[Detected change data]
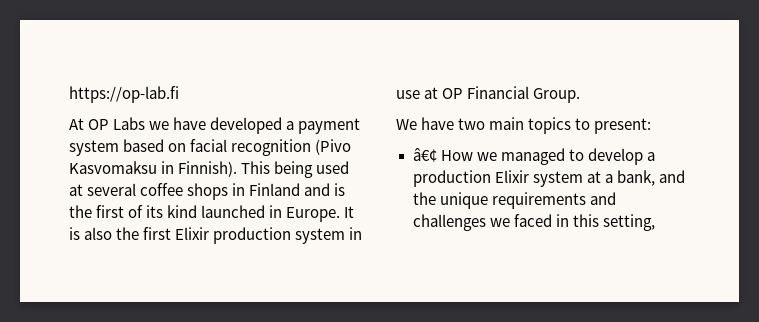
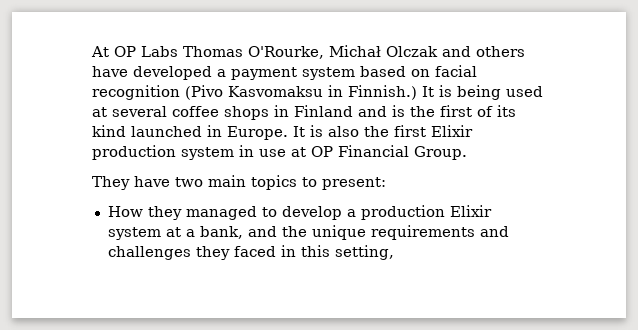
[69,86,179,103] https://op-lab.fi // -> (91, 51) none
[149,121,170,130] we -> [183,45,525,59] Thomas O'Rourke, Michał Olczak and others
[178,161,271,177] Finnish). This -> [348,85,452,100] Finnish.) It is
[396,119,417,130] We -> [92,176,130,190] They
[412,148,497,162] â€¢ How we -> [107,206,182,220] How they
[489,218,510,227] we -> [195,246,230,260] they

--- Exercise goal ---
Retype every record as it stands. None of the pictures should appear.

--- Written answer ---
[69,86,179,103] https://op-lab.fi // -> (91, 51) none
[149,121,170,130] we -> [183,45,525,59] Thomas O'Rourke, Michał Olczak and others
[178,161,271,177] Finnish). This -> [348,85,452,100] Finnish.) It is
[396,119,417,130] We -> [92,176,130,190] They
[412,148,497,162] â€¢ How we -> [107,206,182,220] How they
[489,218,510,227] we -> [195,246,230,260] they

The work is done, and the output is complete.